If you’re a lone wolf and plan to stay that way, then you don’t have to consider your families investment into the Owner Operator lifestyle. However, if you do have a family, or are planning on having a family, there are definitely things to consider.
You need to think about what is important to you and to your family because you will need their support. Being a long haul truck driver is tough on everyone involved, being an Owner Operator adds a new degree of stress. In our first point, we discussed driving 11,000 to 12,000 miles per month because that is what Owner Operators need to do. If you are currently running less than 11,000 miles per month, you are going to have to step up your game, and that will mean more time away from home.
Not all families are the same, and neither are the relationships we have. Long periods of separation can be destructive on either side of the company driver/Owner Operator fence; spouses, children, and drivers are affected equally.

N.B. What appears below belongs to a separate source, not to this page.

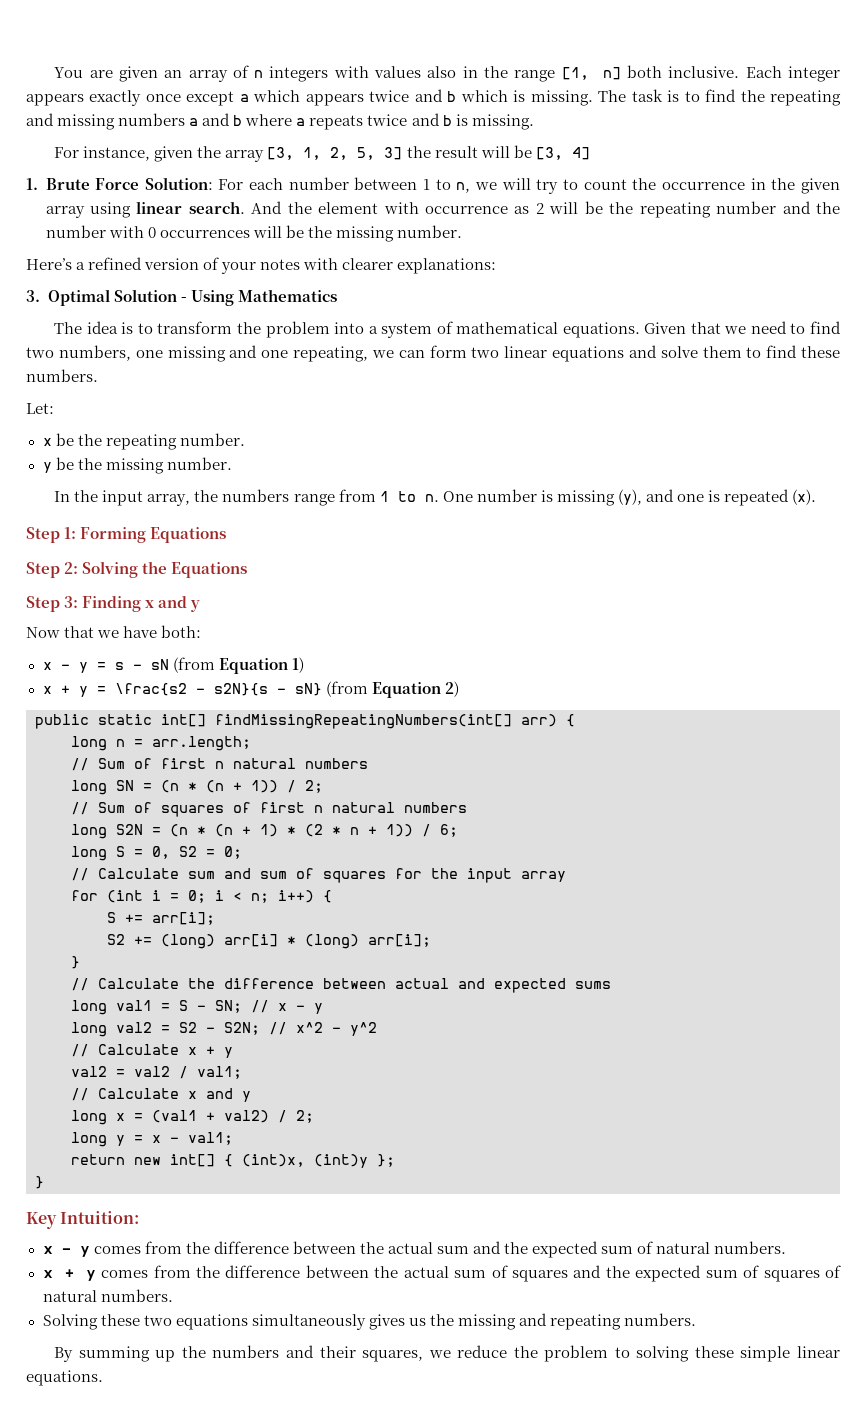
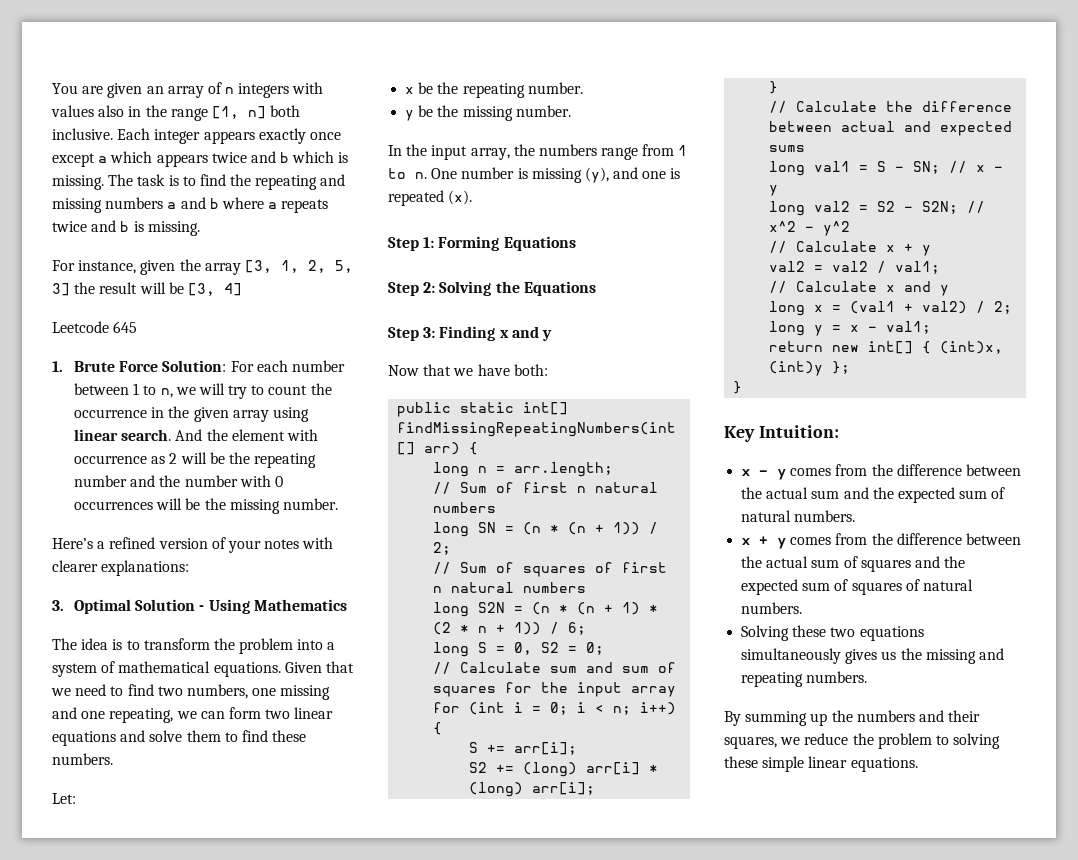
+ Leetcode 645
- x - y = s - sN (from Equation 1)
- x + y = \frac{s2 - s2N}{s - sN} (from Equation 2)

As a company driver, you can afford to take some additional time in, so long as your financial commitments are met, a task that is more difficult for Owner Operators who have personal expenses and truck operational costs to meet.
Another thing to consider is how becoming an Owner Operator plays into separation and divorce where shared custody of children is set. Is your ex-spouse willing to work with you and the schedule demands that Owner Operators have or will this be the last nail in your coffin?
There are many more things to think about before signing a lease on your first truck, but we’ll get to those in a later post. For now, focus on just these three questions. If you find resistance to them, you may not be ready to take on the responsibilities of becoming an Owner Operator. If, after consideration, you find that you have favourable answers to these questions, then it may be time to start moving forward with your career in the trucking industry by owning your own truck.